Revenues have come in consistently below estimates. In the first three months of the fiscal year, revenues were $83 million below the governor's Bureau of the Budget (BOB) projections. By the end of December, general funds revenues were $167 million below BOB projections. In practice, the BOB'S revenue estimates have been too high for three consecutive years.

Revenue estimates by other forecasters have been consistently more conservative than BOB'S. The estimates of the legislature's Illinois Economic and Fiscal Commission stood $298 million below BOB'S pre-crisis December projection. The comptroller's office, which makes revenue estimates for internal use but does not make them public, said in its December general funds report that BOB estimates had run "several hundred million dollars" higher than its own.

All that means that Edgar is correct in saying that state government has a revenue problem. What he did not say was that at least some of the problem resulted from his overly optimistic revenue estimates.

State government's problem is far more complex. Edgar took the reins of a state government facing serious financial problems. The only way out was to cut spending or increase revenues. The plan that he and lawmakers worked out in July called for some spending cuts and some one-time fixes to allow state revenues to catch up with demands. The plan failed when revenues plummeted. The "easy" one-time fixes can't be used twice in a fiscal year. That leaves deep spending cuts.

January's budget cuts

It took state lawmakers and Gov. Jim Edgar two weeks to hammer out mid-year budget cuts. Lawmakers balked at handing over the budget ax to Edgar and demanded specifics. He provided them January 15. Lawmakers tinkered for a week and on January 21 approved $260 million in cuts and $90 million in transfers to the troubled general funds.

Lawmakers attempted to protect elementary and secondary education and welfare programs. They restored $28 million of the $37.2 million that Edgar would have cut from the school aid formula. Lawmakers also restored $32.7 million that Edgar had proposed to cut from the Department of Public Aid, including $25.7 million in cuts to Aid to Families with Dependent Children.

Included in the $260 million in cuts were: $49.2 million to higher education (Edgar's proposed number); $62 million to elementary and secondary education (down from the $100 million proposed by Edgar); $54 million to the Department of Public Aid (down from the $130 million first proposed by Edgar).

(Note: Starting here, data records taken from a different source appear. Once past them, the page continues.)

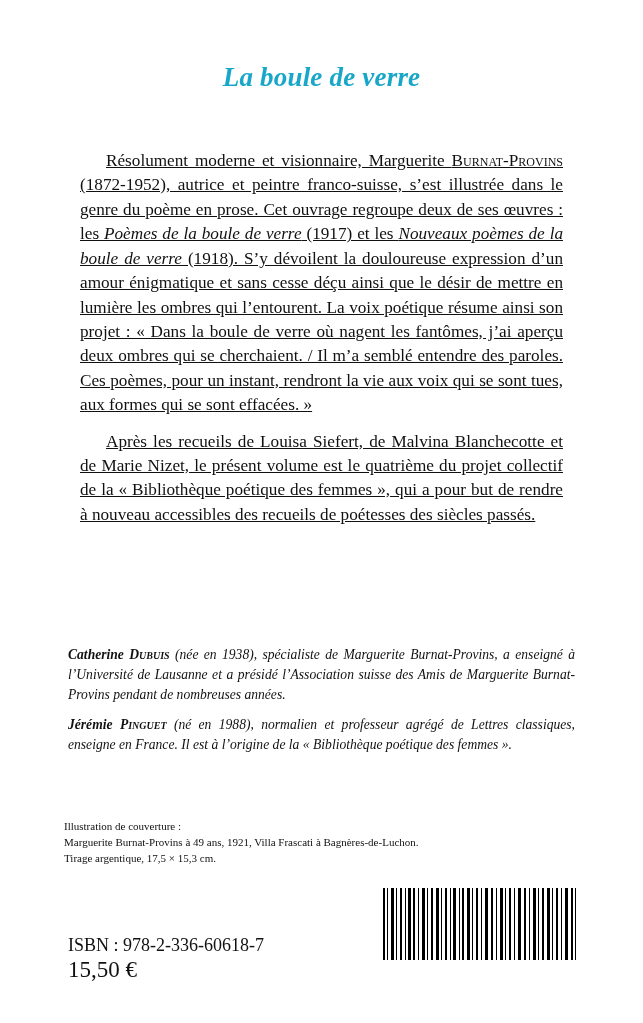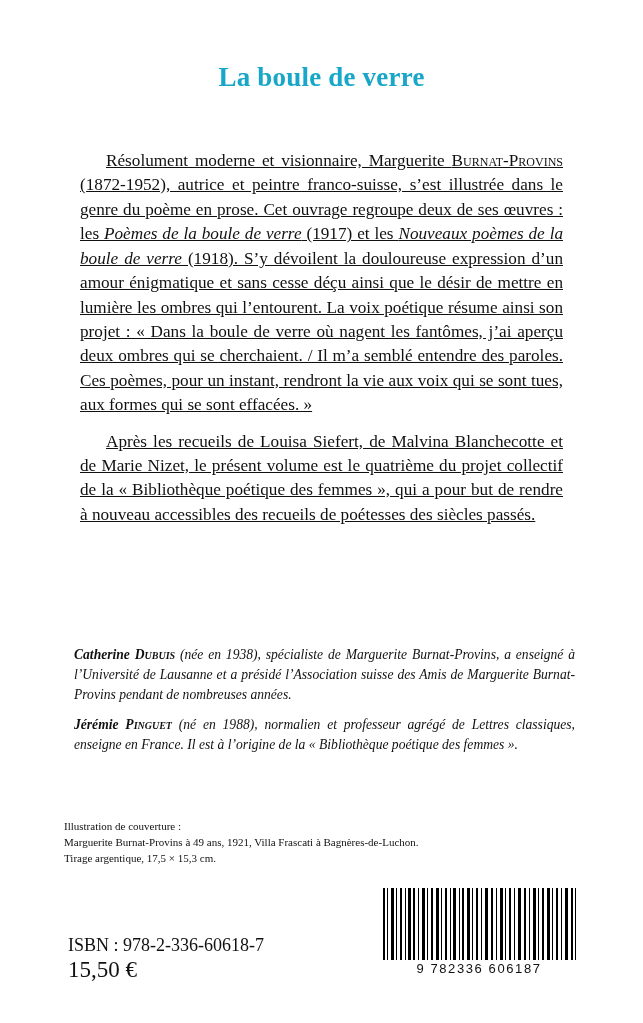"La boule de verre" .title { font-style: none -> italic }
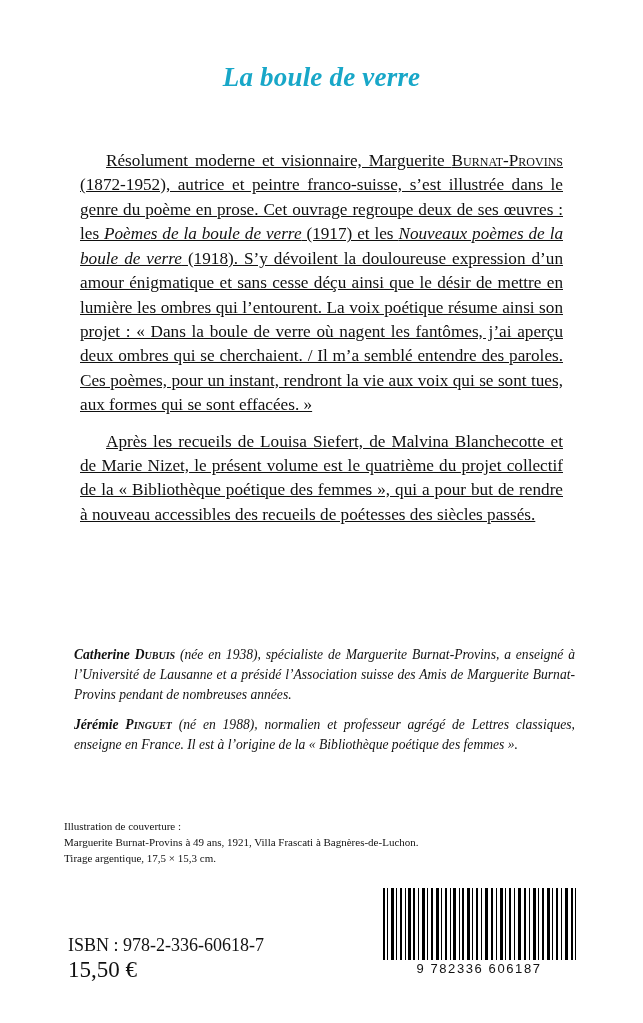"Catherine Dubuis (née en 1938)," .bios { margin-left: 6px -> none }
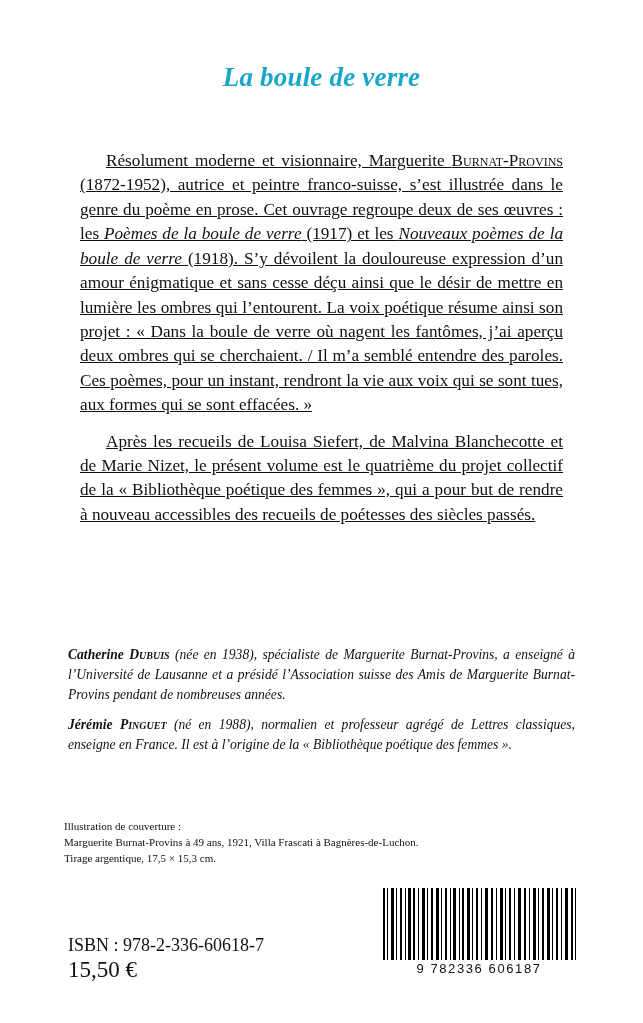"9 782336 606187" div.barcode-digits { html: <div>9 782336 606187</div> -> none }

Also part of the package was $90 million in new transfers to the general funds including $35 million in transfers from special state funds and $29 million in sales taxes that would have gone to the Road Fund between February and June 30.

Lawmakers protected Chicago schools by allowing the drawdown of $13.3 million from reserves held by the Chicago School Finance Authority. Finally, they gave Edgar another month to come up with next year's budget, putting off his budget address from March 4 to April 7.